• Your assignment: Only those lines in the data below from the line containing "Granola Orgânica 200g" through the line containing "total: 948.17 -> 843.08", both included, should be restated word for word.

• Information supplied:
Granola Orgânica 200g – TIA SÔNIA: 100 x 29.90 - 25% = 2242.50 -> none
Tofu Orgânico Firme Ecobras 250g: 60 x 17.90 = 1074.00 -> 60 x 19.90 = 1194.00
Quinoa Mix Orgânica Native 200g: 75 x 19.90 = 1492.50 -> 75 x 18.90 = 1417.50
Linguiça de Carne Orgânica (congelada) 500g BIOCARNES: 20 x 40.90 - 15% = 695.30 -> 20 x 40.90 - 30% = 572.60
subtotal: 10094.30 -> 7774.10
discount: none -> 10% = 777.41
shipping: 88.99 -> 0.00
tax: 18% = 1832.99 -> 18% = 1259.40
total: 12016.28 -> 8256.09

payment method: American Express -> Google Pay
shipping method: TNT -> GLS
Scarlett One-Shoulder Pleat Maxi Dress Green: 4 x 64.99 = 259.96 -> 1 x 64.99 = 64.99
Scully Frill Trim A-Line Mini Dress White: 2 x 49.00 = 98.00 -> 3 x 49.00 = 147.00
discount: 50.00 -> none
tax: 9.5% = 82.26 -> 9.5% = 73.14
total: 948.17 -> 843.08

==

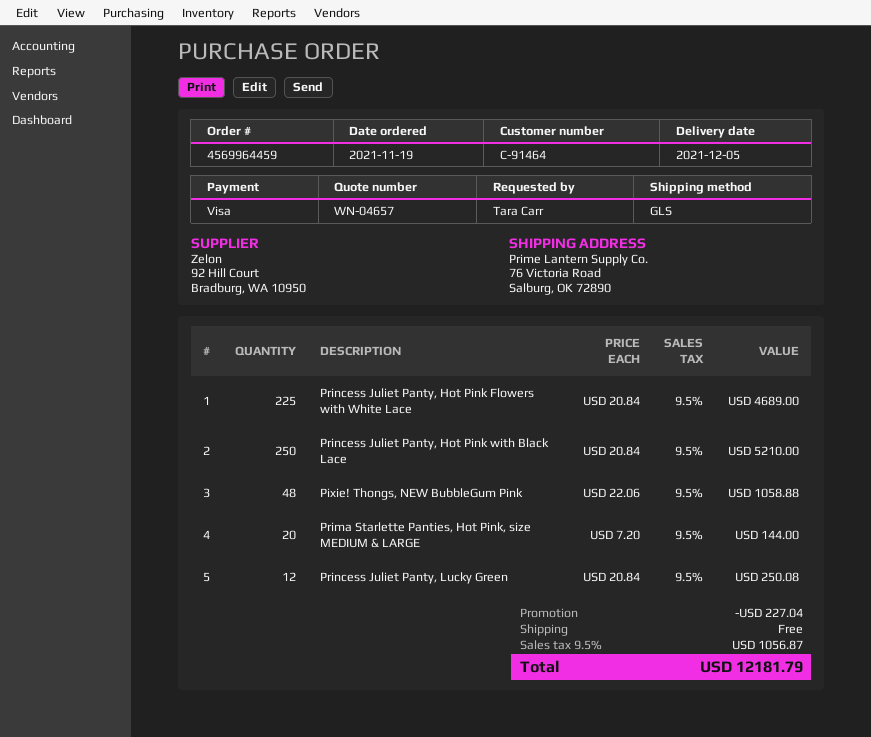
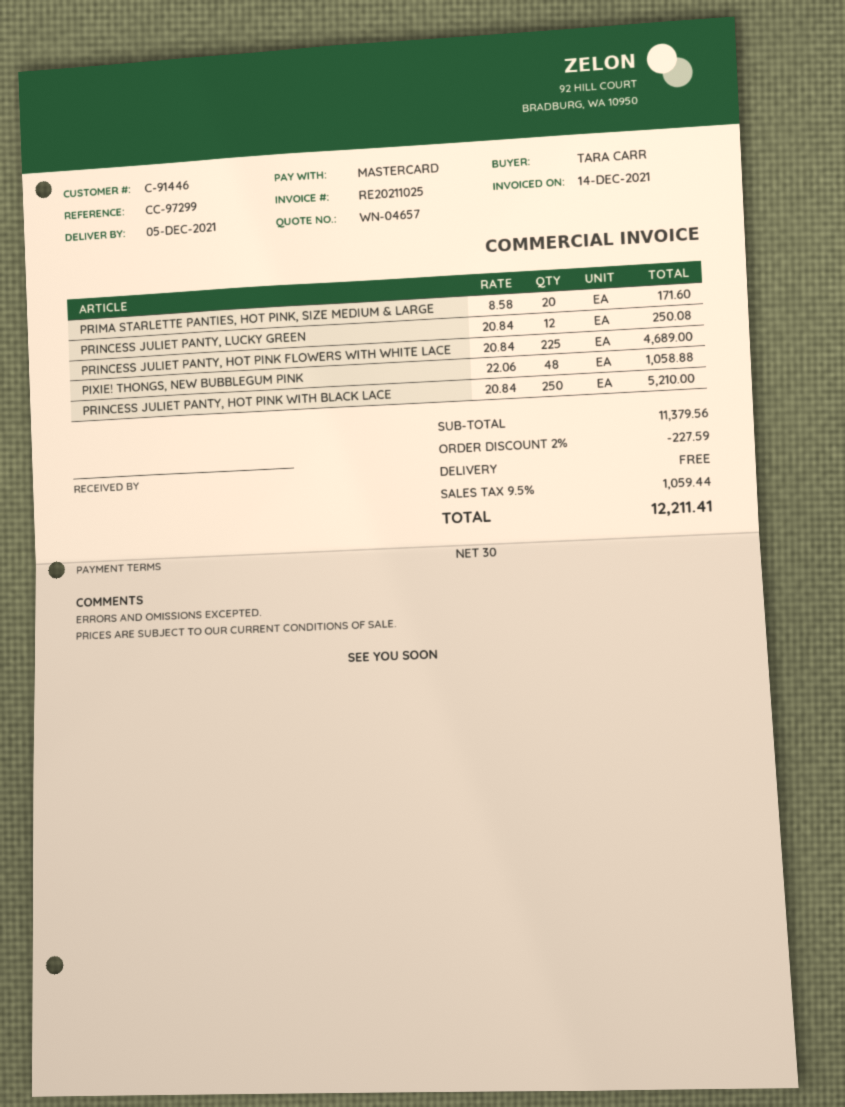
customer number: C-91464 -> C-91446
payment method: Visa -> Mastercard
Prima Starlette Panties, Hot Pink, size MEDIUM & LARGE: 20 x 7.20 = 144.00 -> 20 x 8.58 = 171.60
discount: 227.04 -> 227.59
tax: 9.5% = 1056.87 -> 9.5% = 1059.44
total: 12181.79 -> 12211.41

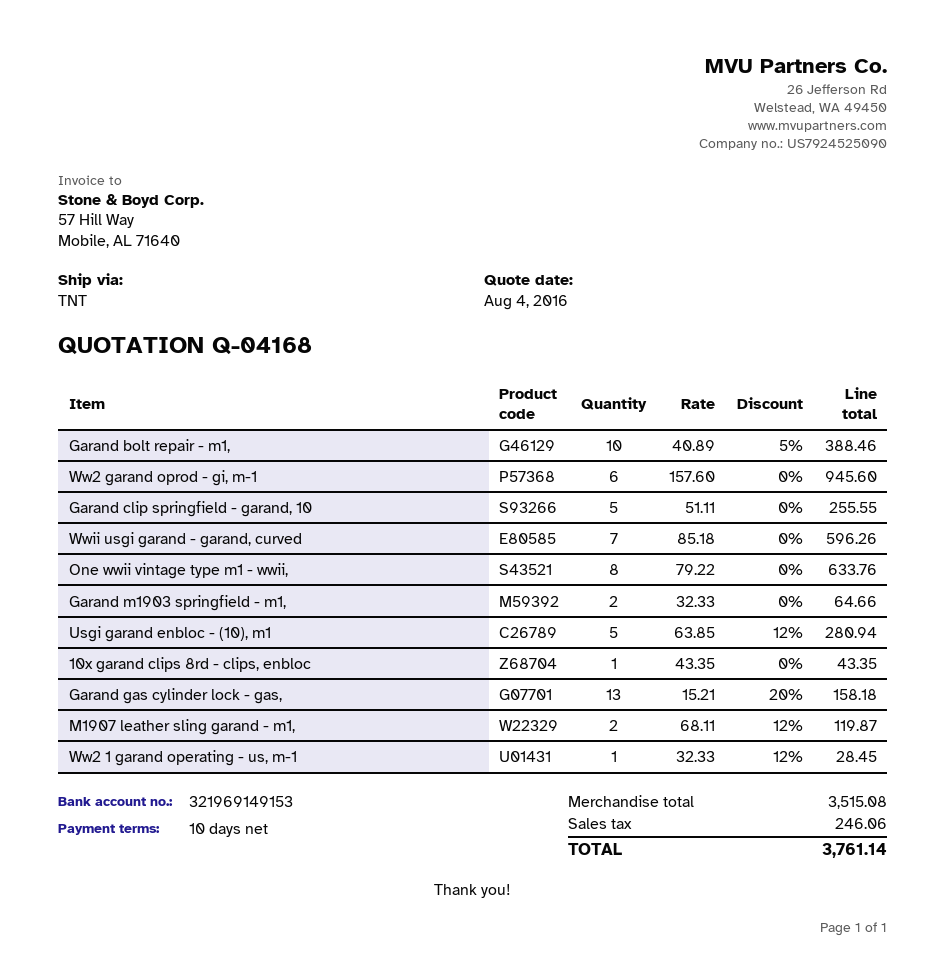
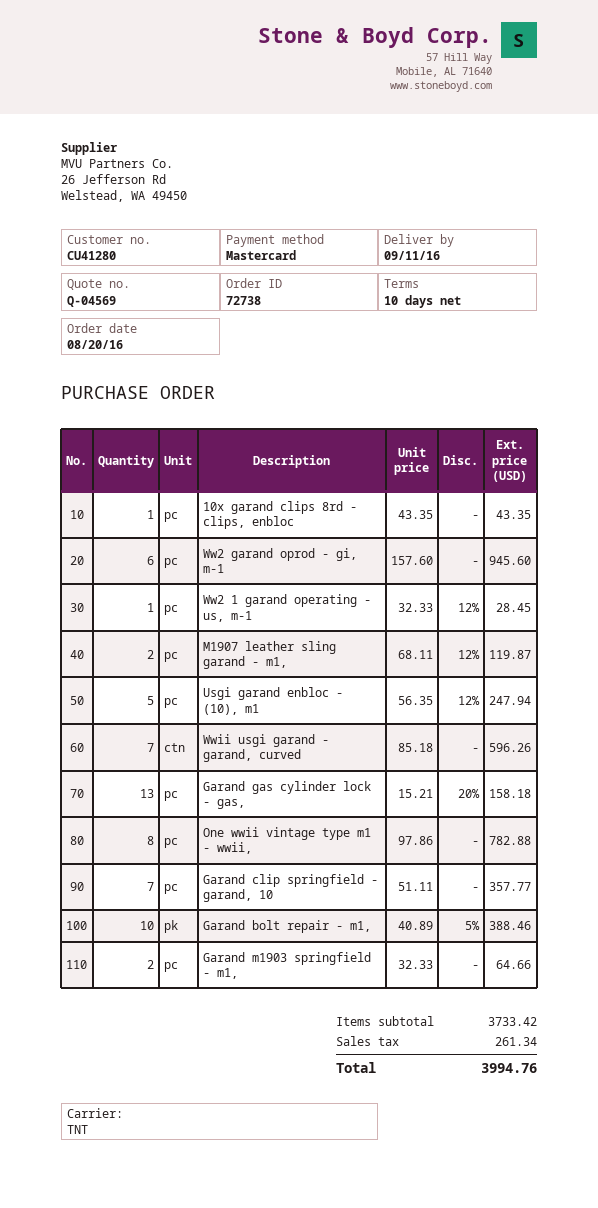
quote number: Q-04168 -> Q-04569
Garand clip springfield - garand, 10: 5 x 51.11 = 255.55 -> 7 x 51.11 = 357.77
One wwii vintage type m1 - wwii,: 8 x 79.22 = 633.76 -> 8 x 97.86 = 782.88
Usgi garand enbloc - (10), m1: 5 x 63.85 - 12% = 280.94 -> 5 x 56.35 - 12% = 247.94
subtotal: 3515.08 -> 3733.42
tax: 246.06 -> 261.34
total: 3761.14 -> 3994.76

...

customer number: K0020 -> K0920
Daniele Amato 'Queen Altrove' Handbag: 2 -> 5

• Response to this exercise:
Granola Orgânica 200g – TIA SÔNIA: 100 x 29.90 - 25% = 2242.50 -> none
Tofu Orgânico Firme Ecobras 250g: 60 x 17.90 = 1074.00 -> 60 x 19.90 = 1194.00
Quinoa Mix Orgânica Native 200g: 75 x 19.90 = 1492.50 -> 75 x 18.90 = 1417.50
Linguiça de Carne Orgânica (congelada) 500g BIOCARNES: 20 x 40.90 - 15% = 695.30 -> 20 x 40.90 - 30% = 572.60
subtotal: 10094.30 -> 7774.10
discount: none -> 10% = 777.41
shipping: 88.99 -> 0.00
tax: 18% = 1832.99 -> 18% = 1259.40
total: 12016.28 -> 8256.09

payment method: American Express -> Google Pay
shipping method: TNT -> GLS
Scarlett One-Shoulder Pleat Maxi Dress Green: 4 x 64.99 = 259.96 -> 1 x 64.99 = 64.99
Scully Frill Trim A-Line Mini Dress White: 2 x 49.00 = 98.00 -> 3 x 49.00 = 147.00
discount: 50.00 -> none
tax: 9.5% = 82.26 -> 9.5% = 73.14
total: 948.17 -> 843.08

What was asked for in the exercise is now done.